Edit difference data
--------------------------------------------------

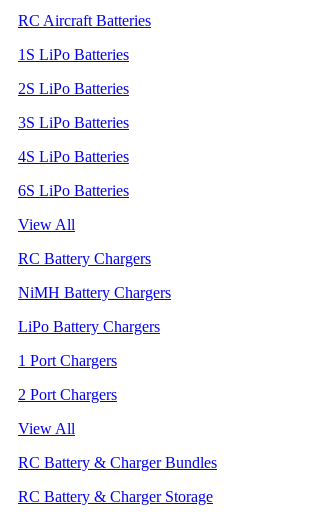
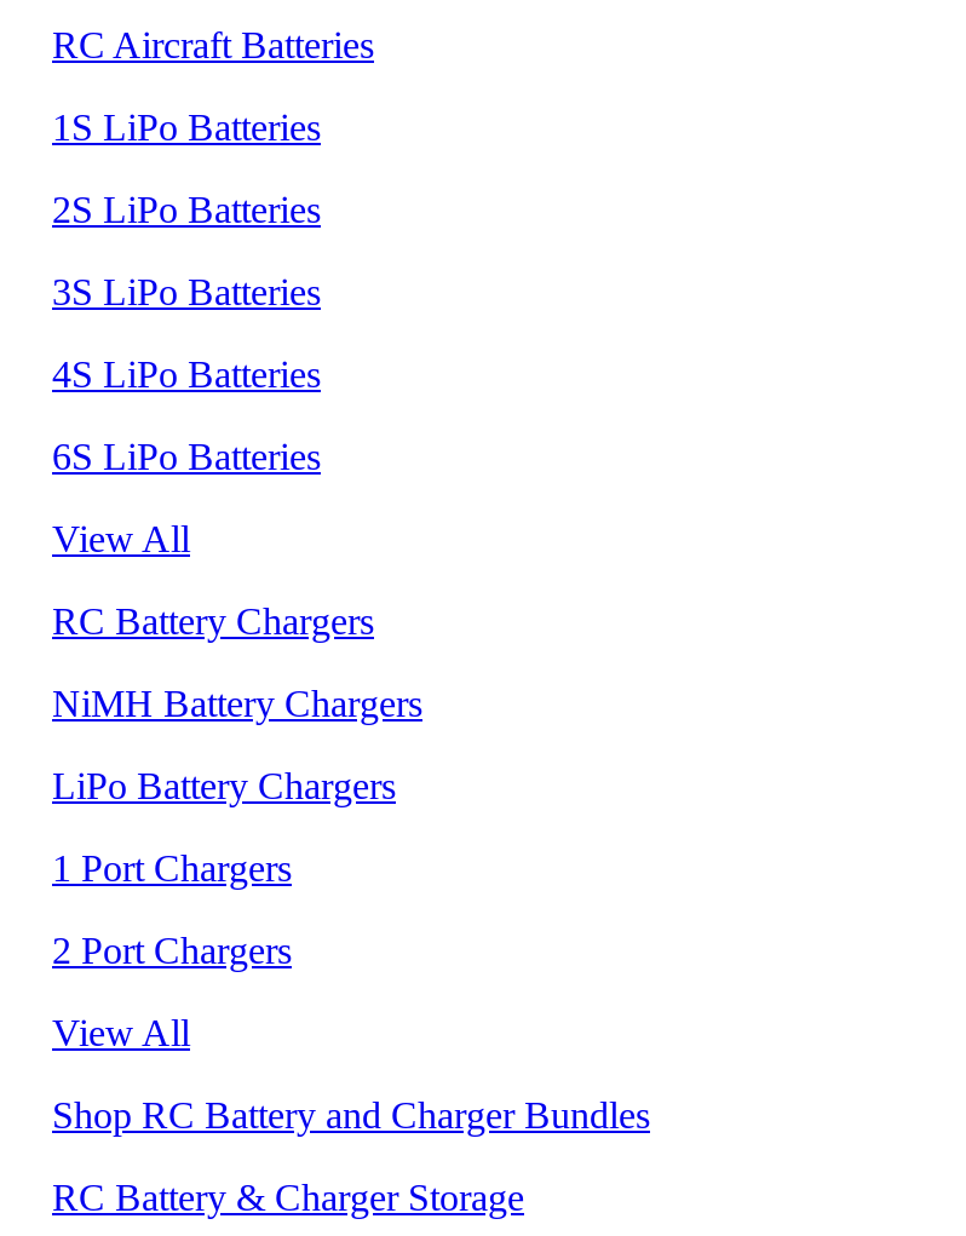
[18,454,217,471] RC Battery & Charger Bundles -> [52,1094,650,1135] Shop RC Battery and Charger Bundles

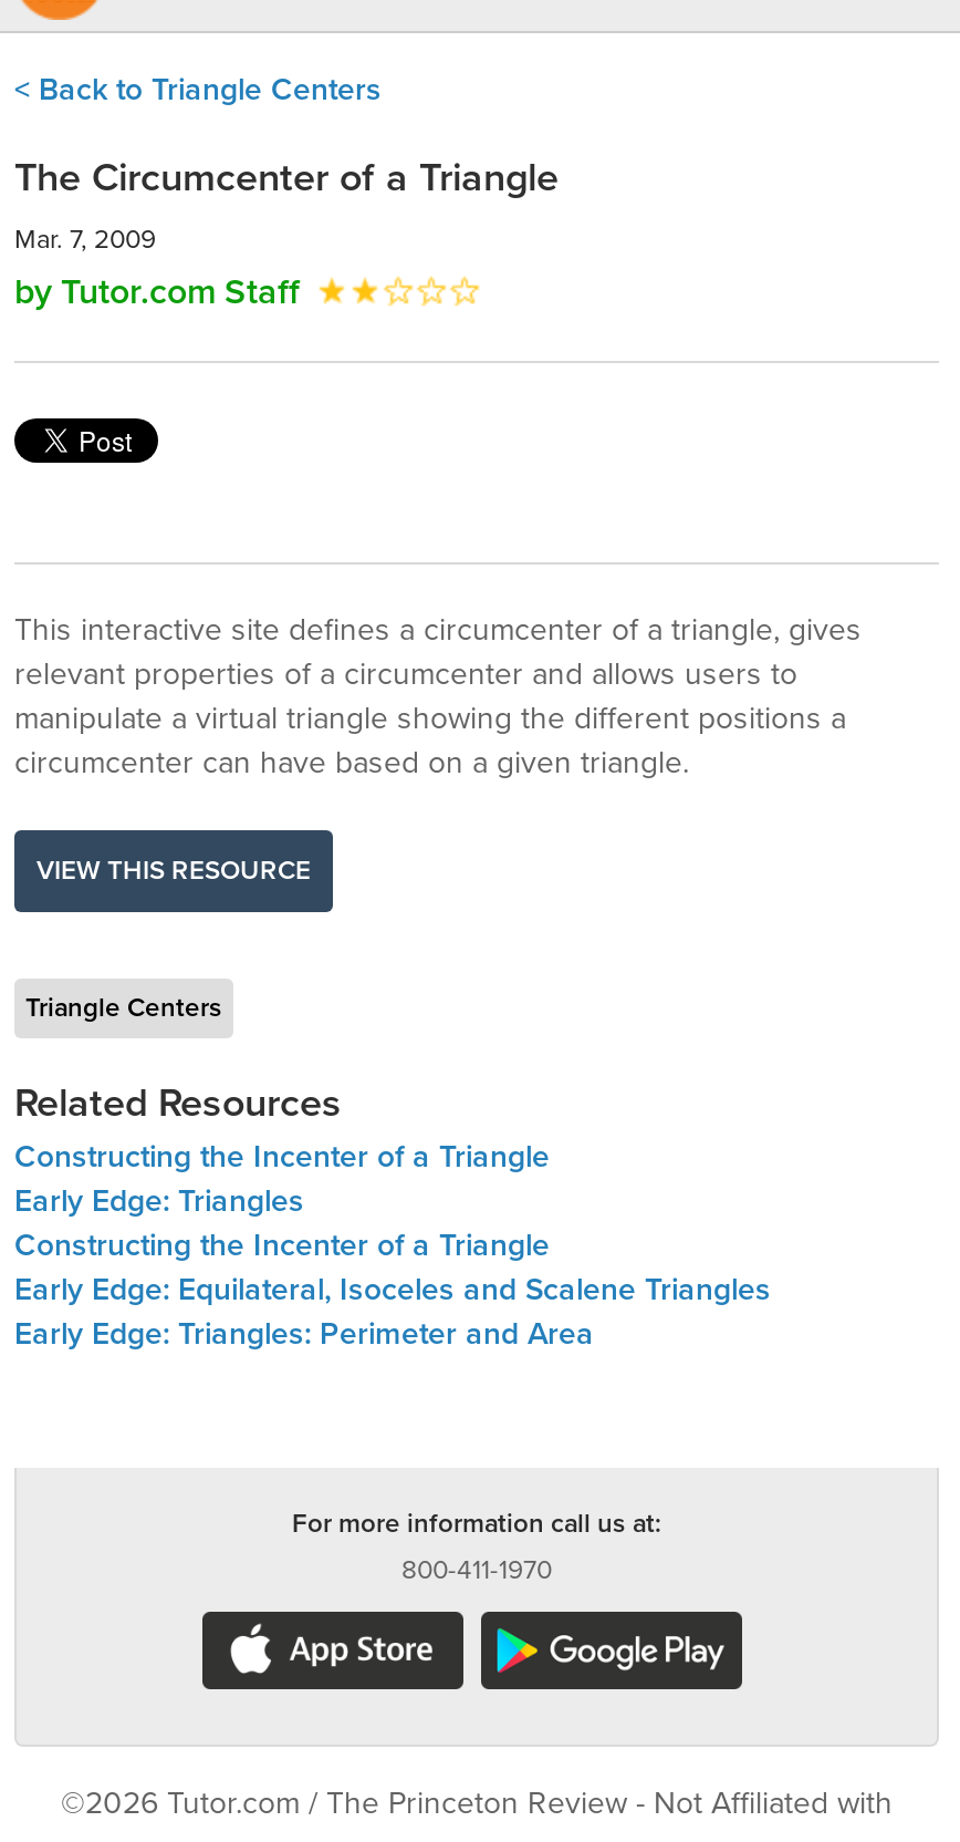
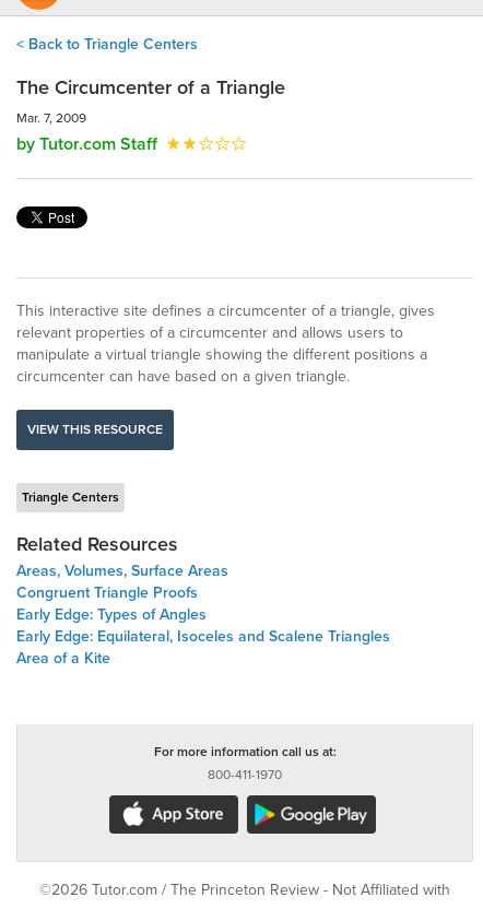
[14,1138,550,1264] Constructing the Incenter of a Triangle | Early Edge: Triangles | Constructing the Incenter of a Triangle -> [16,562,228,624] Areas, Volumes, Surface Areas | Congruent Triangle Proofs | Early Edge: Types of Angles
[14,1315,594,1353] Early Edge: Triangles: Perimeter and Area -> [16,649,110,668] Area of a Kite

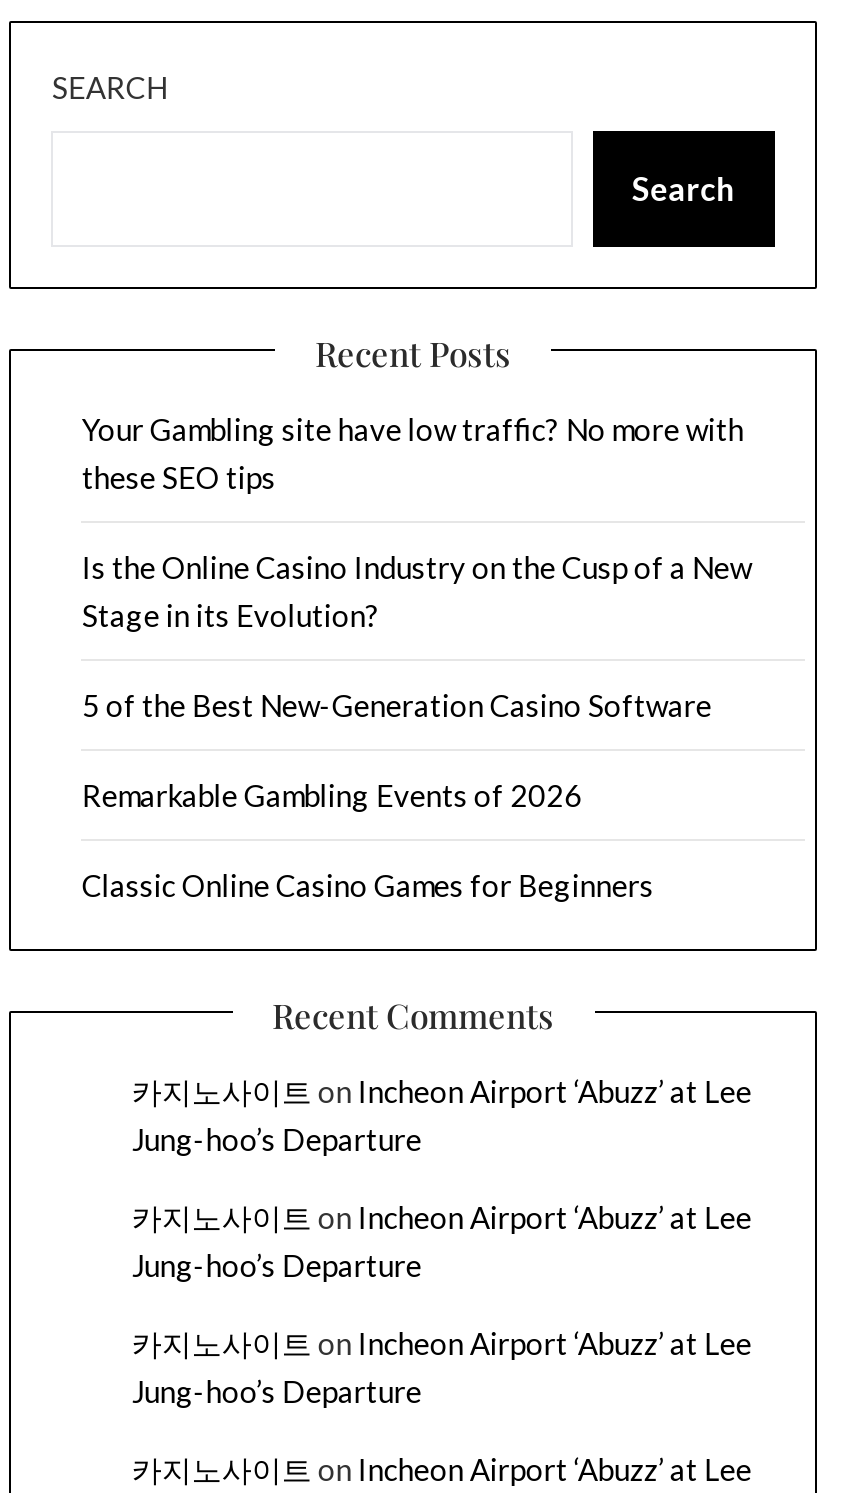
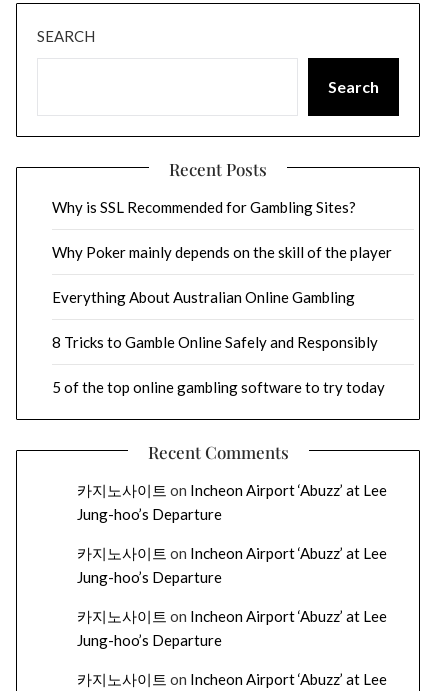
[82,410,744,494] Your Gambling site have low traffic? No more with | these SEO tips -> [52,198,356,216] Why is SSL Recommended for Gambling Sites?
[82,548,752,632] Is the Online Casino Industry on the Cusp of a New | Stage in its Evolution? -> [52,242,392,260] Why Poker mainly depends on the skill of the player
[82,686,712,722] 5 of the Best New-Generation Casino Software -> [52,288,355,306] Everything About Australian Online Gambling
[82,776,582,812] Remarkable Gambling Events of 2026 -> [52,332,378,350] 8 Tricks to Gamble Online Safely and Responsibly
[82,866,654,902] Classic Online Casino Games for Beginners -> [52,378,385,396] 5 of the top online gambling software to try today

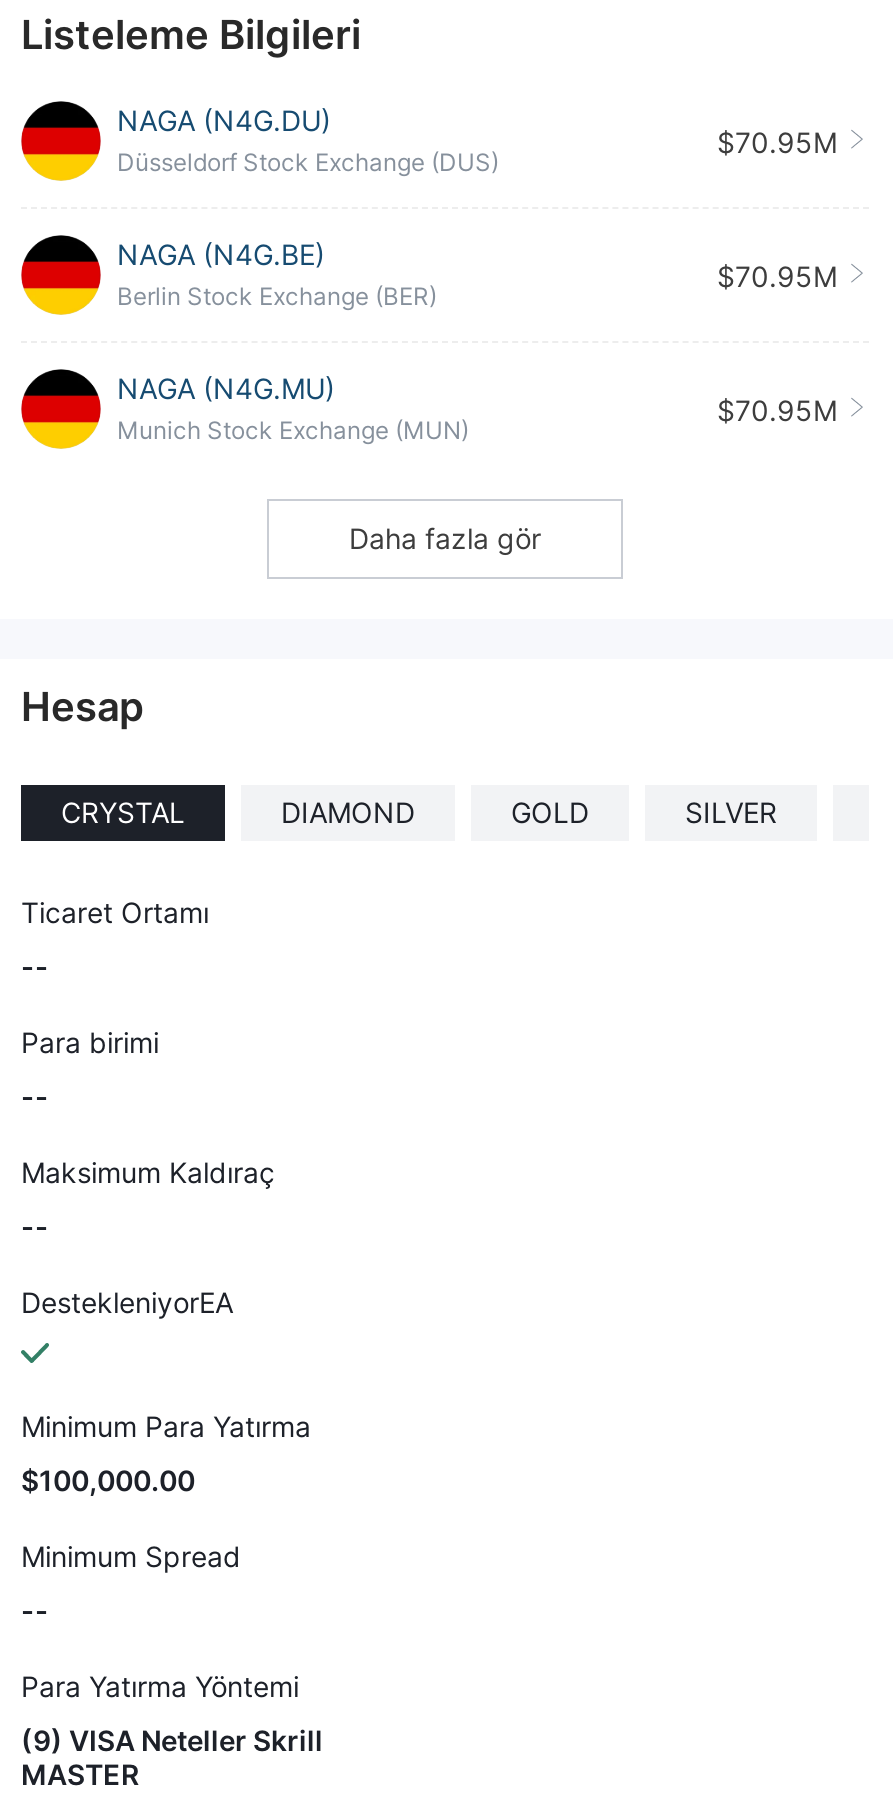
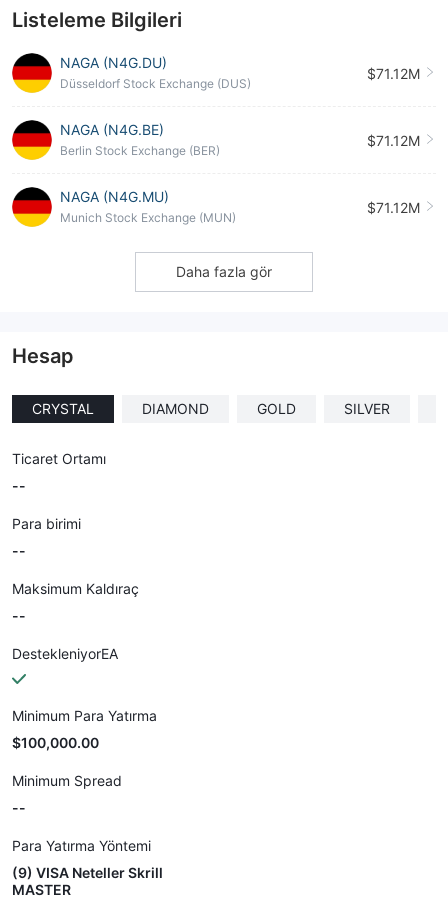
[717,124,837,158] $70.95M -> [367,64,420,82] $71.12M
[717,258,837,292] $70.95M -> [367,132,420,148] $71.12M
[717,392,837,426] $70.95M -> [367,198,420,216] $71.12M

--------------------------------------------------

▶ _Aim of the task_: Go to the line that contains "[82,776,582,812] Remarkable Gambling" and copy exactly from there through the last line of the records above, both included. Omit pictures.

▶ _Response for this exercise_:
[82,776,582,812] Remarkable Gambling Events of 2026 -> [52,332,378,350] 8 Tricks to Gamble Online Safely and Responsibly
[82,866,654,902] Classic Online Casino Games for Beginners -> [52,378,385,396] 5 of the top online gambling software to try today

[717,124,837,158] $70.95M -> [367,64,420,82] $71.12M
[717,258,837,292] $70.95M -> [367,132,420,148] $71.12M
[717,392,837,426] $70.95M -> [367,198,420,216] $71.12M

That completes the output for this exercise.